Pues, para empezar no seria "You were rode hard and put away wet"....?

Pero bueno, esta frase denota el uso de X y el desgaste de X mediante el proceso que se llevo  acabo. Traducir de manera literal seria imposible. Uhh, I honestly am wracking my brain thinking of an equivalent of expression but none have came to mind, sorry.

Edit:
The closest I could come up with is;
"Todo por servir se acaba"

Which is a slightly less cynical version of the original posters phrase.


----------



## aztlaniano

gengo said:


> Most often, it was used to refer to a person who had had a hard life, or a woman who had been badly used by the men in her life.  The image is of a poor horse who not only was ridden hard, but was stabled without being properly brushed and cared for.  In a person, this would be someone who had the look of being beaten down by the world or some situation.



Yep.


----------



## aztlaniano

Amapolas said:


> hecha polvo,





Rarjilof said:


> "estás hecha unos zorros".


Esas, como algunas otras entradas, no captan la idea, que es de haber sido abusado por alguien.


----------



## pachanga7

gengo said:


> I've heard it used a number of times.  Most often, it was used to refer to a person who had had a hard life, or a woman who had been badly used by the men in her life.
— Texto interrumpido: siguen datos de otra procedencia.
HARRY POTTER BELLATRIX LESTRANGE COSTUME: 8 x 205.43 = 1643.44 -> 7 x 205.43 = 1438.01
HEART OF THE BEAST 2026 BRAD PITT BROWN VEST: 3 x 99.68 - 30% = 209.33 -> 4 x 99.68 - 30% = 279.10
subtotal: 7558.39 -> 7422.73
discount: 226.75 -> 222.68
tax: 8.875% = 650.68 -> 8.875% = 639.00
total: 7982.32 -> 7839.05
Debería ser de uso más extentido en el oeste, y como yo nunca he vivido allí...

Sigo pensando que sería una lástima convertir caballos en zorros o lo que sea, y no veo por qué no traducirlo literalmente, creo que la idea se entiende por sí y por el contexto, ¿no? Me gusta la sugerencia que hizo Rodal, por muy sucinta que sea: Te cabalgaron duro y te guardaron mojado

Menciono la gramática porque se trata del habla de la región y también estaría bien si la traducción utilizara una gramática propia a los vaqueros hispanos o españoles si hay.


----------



## gengo

pachanga7 said:


> Sigo pensando que sería una lástima convertir caballos en zorros o lo que sea, y no veo por qué no traducirlo literalmente, creo que la idea se entiende por sí y por el contexto, ¿no? Me gusta la sugerencia que hizo Rodal, por muy sucinta que sea: Te cabalgaron duro y te guardaron mojado.
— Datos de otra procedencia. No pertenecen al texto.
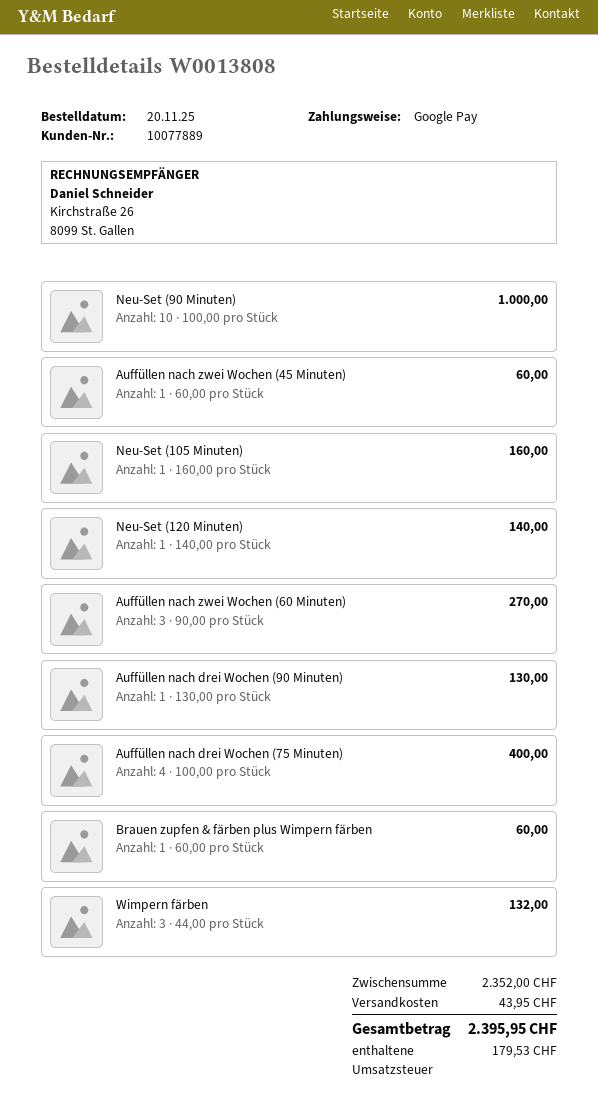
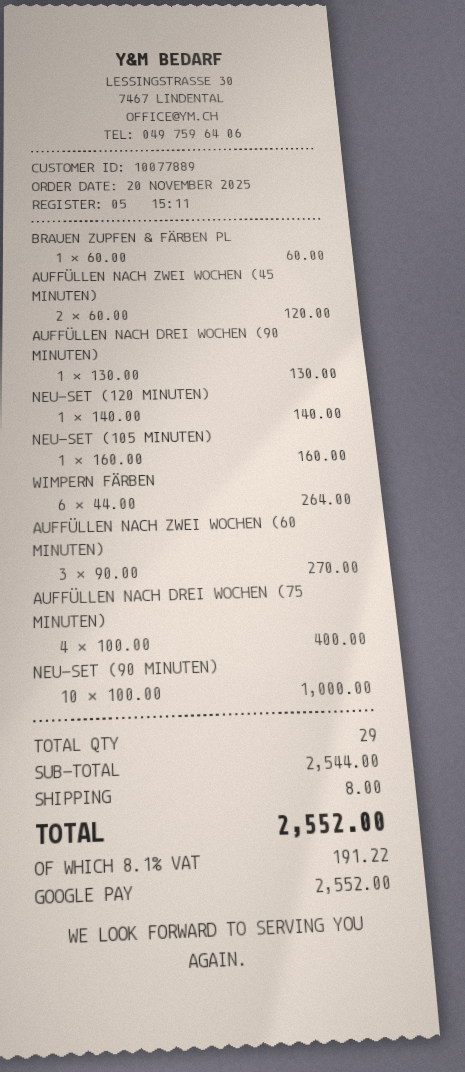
Auffüllen nach zwei Wochen (45 Minuten): 1 x 60.00 = 60.00 -> 2 x 60.00 = 120.00
Wimpern färben: 3 x 44.00 = 132.00 -> 6 x 44.00 = 264.00
subtotal: 2352.00 -> 2544.00
shipping: 43.95 -> 8.00
tax: 179.53 -> 191.22
total: 2395.95 -> 2552.00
I agree, because the context is an American movie, and it is natural for the subtitles to reflect American Western speech.  In other contexts, a literal translation might not be appropriate.


----------



## chileno

Te usaron como estropajo y más encima te pusieron de vuelta en el closet sin limpiarte...


----------



## broken tree house

A tí te pasó como a los caballos arrieros, te hincaron las espuelas a más no poder y sin más te enjaularon todo sudado y sediento.


----------



## Rodal

broken tree house said:


> A tí te pasó como a los caballos arrieros, te hincaron las espuelas a más no poder y sin más te enjaularon todo sudado y sediento.



 ¡me gusta!


----------



## gengo

broken tree house said:


> A tí te pasó como a los caballos arrieros, te hincaron las espuelas a más no poder y sin más te enjaularon todo sudado y sediento.
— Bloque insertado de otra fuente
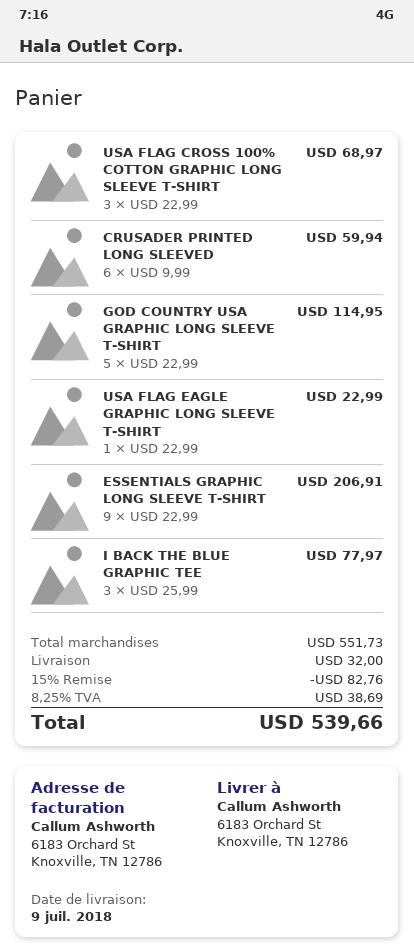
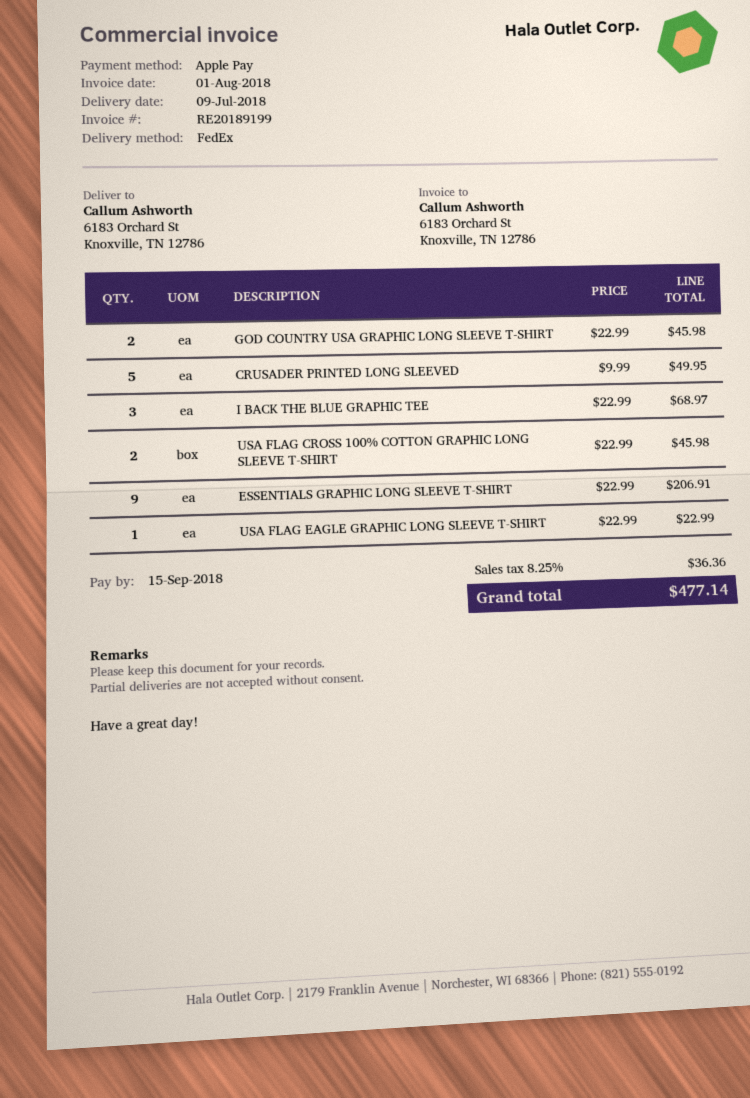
USA FLAG CROSS 100% COTTON GRAPHIC LONG SLEEVE T-SHIRT: 3 x 22.99 = 68.97 -> 2 x 22.99 = 45.98
CRUSADER PRINTED LONG SLEEVED: 6 x 9.99 = 59.94 -> 5 x 9.99 = 49.95
GOD COUNTRY USA GRAPHIC LONG SLEEVE T-SHIRT: 5 x 22.99 = 114.95 -> 2 x 22.99 = 45.98
I BACK THE BLUE GRAPHIC TEE: 3 x 25.99 = 77.97 -> 3 x 22.99 = 68.97
discount: 15% = 82.76 -> none
shipping: 32.00 -> none
tax: 8.25% = 38.69 -> 8.25% = 36.36
total: 539.66 -> 477.14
I think that is just too long.  Especially if the translation is for subtitles.


----------



## Rodal

How about (tomando las palabras de broken tree house): Te hincaron las espuelas hasta no dar más y luego te guardaron todo sudado.


----------



## k-in-sc

Since the movie is set in the Midwest, not the old West, it's probably not necessary to preserve the cowboy talk for the Spanish version.


----------



## helenduffy

Te pasaron por la quilla.


----------